Label tersebut tidak berlaku secara hukum untuk kelompok ekstremis lokal seperti Ku Klux Klan atau neo-Nazi, bahkan jika mereka melakukan tindakan kekerasan yang lebih kejam daripada penembak gelap dari negara lain.
”Meskipun tindakan perang, tindakan kejahatan dan tindakan teror bisa terlihat sangat mirip di permukaan, motif mereka sangat berbeda, alasan yang sangat berbeda, dan saya pikir itulah sebabnya orang bingung,” kata Robin Lakoff, seorang linguis di Universitiy of California, Berkely, kepada NPR pada tahun 2015. ”Mereka terlihat mirip di permukaan, mereka berbeda di bawahnya.”

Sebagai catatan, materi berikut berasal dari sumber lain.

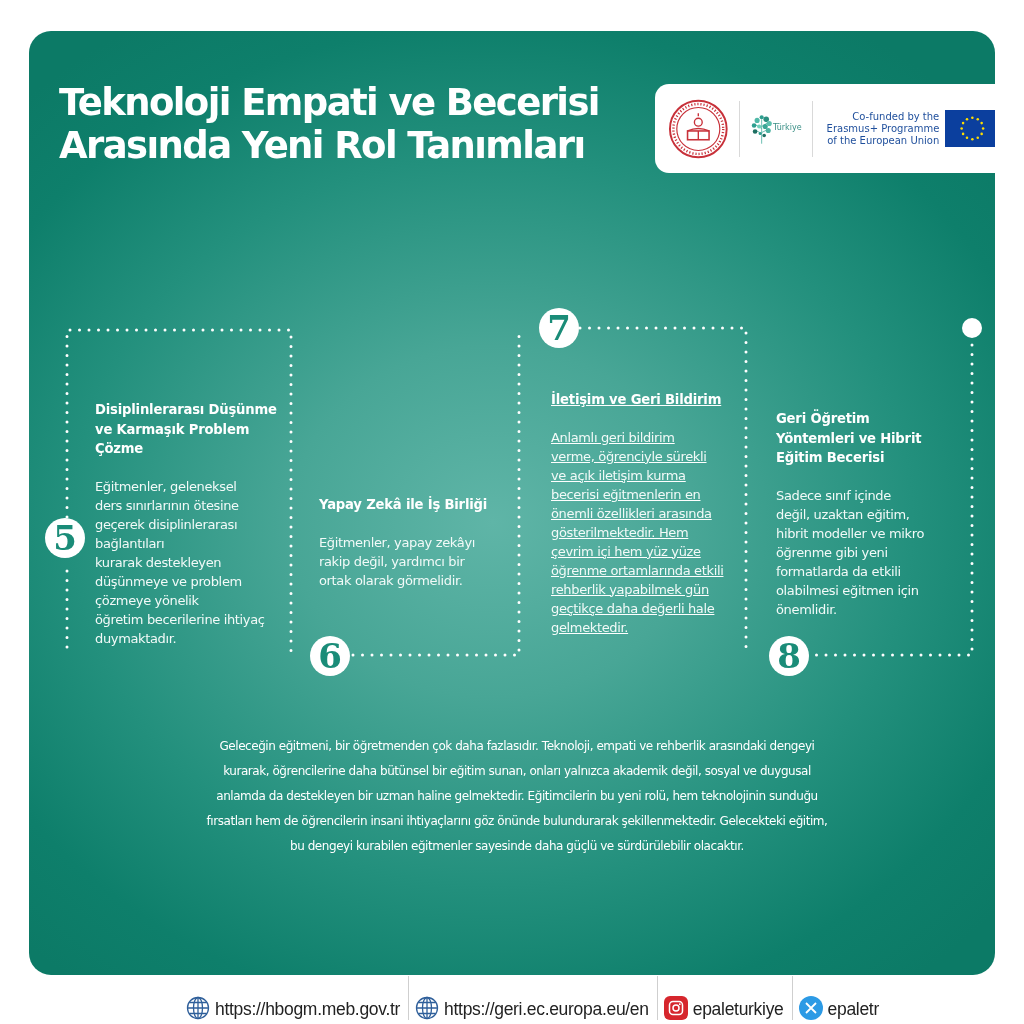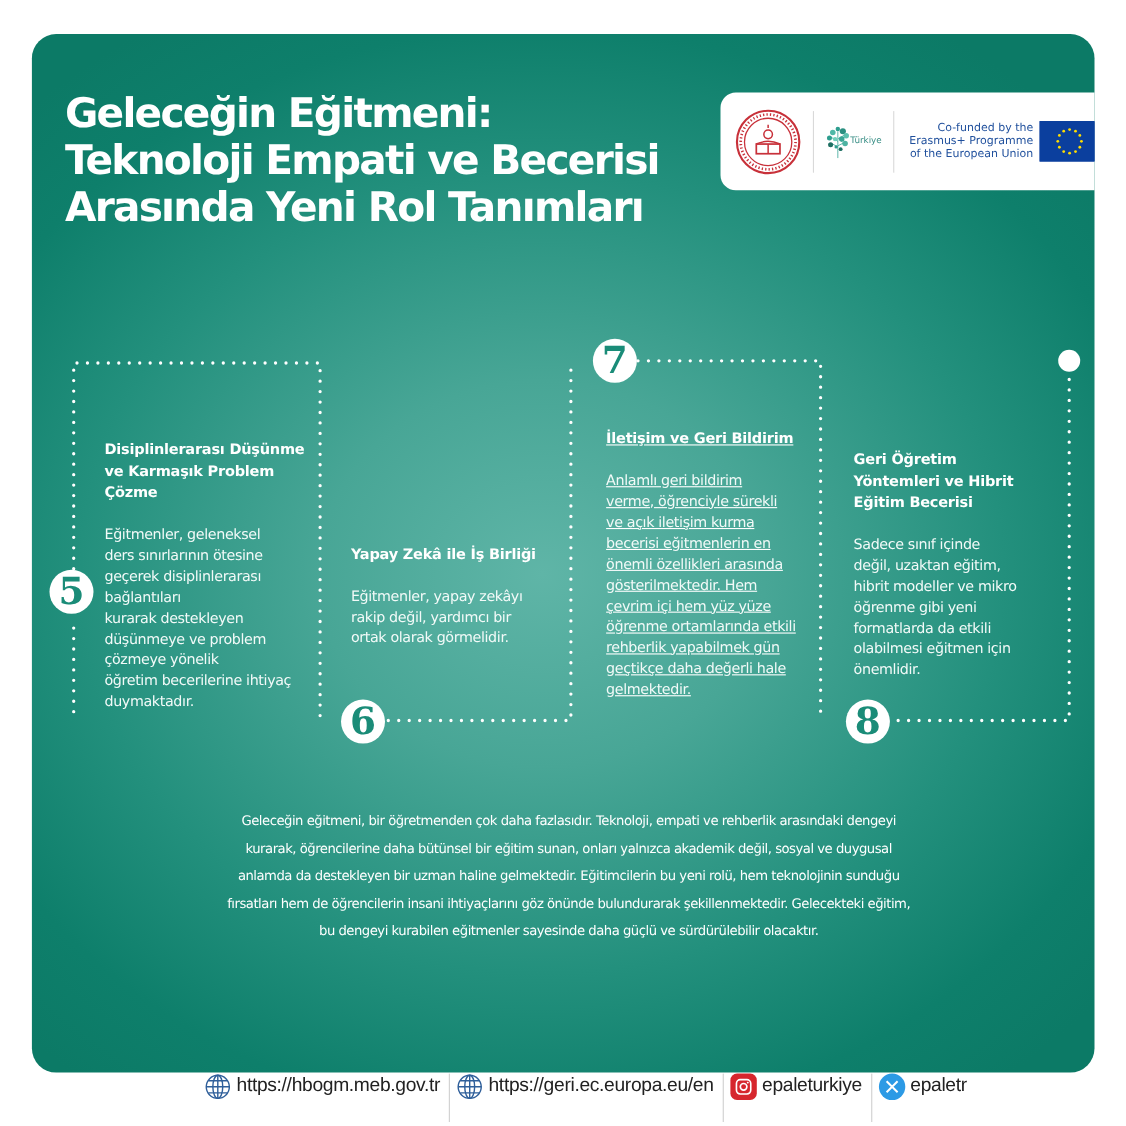"Geleceğin Eğitmeni:" div { html: <div>Geleceğin Eğitmeni:</div> -> none }
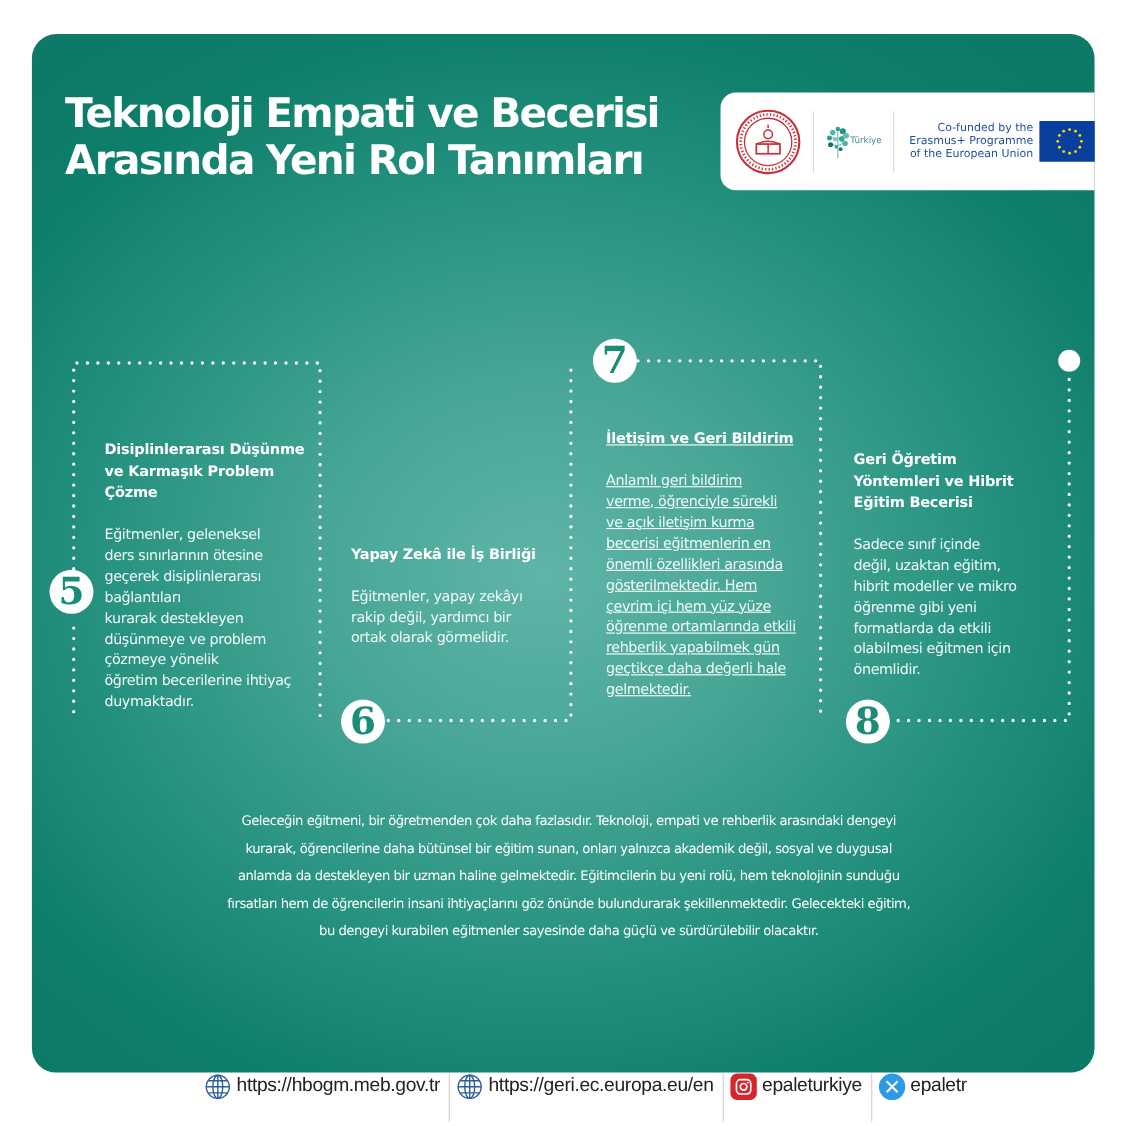"https://hbogm.meb.gov.tr" .footer-item { align-items: flex-start -> flex-end }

Presiden Donald Trump mengecam penembakan massal di Las Vegas sebagai “tindakan kejahatan murni”. Dia meninggalkan kata-kata "teror", "teroris" atau "terorisme".
Menurut Direktur FBI Chris Wray, jika seorang teroris dalam negeri atau lokal dihukum karena tuduhan tidak beragama, dia dapat menghadapi hukuman yang sama dengan yang dihukum berdasarkan undang-undang terorisme internasional.
Media-media Barat juga cenderung melaporkan pernyataan resmi dari pihak berwenang. Dalam laporan tersebut, hanya ditulis “penembakan massal” atau ”pembunuh massal”. Jarang aksi seperti yang dilakukan Paddock ditulis sebagai “terorisme lokal”, ”teroris” atau pun ”serangan teror”.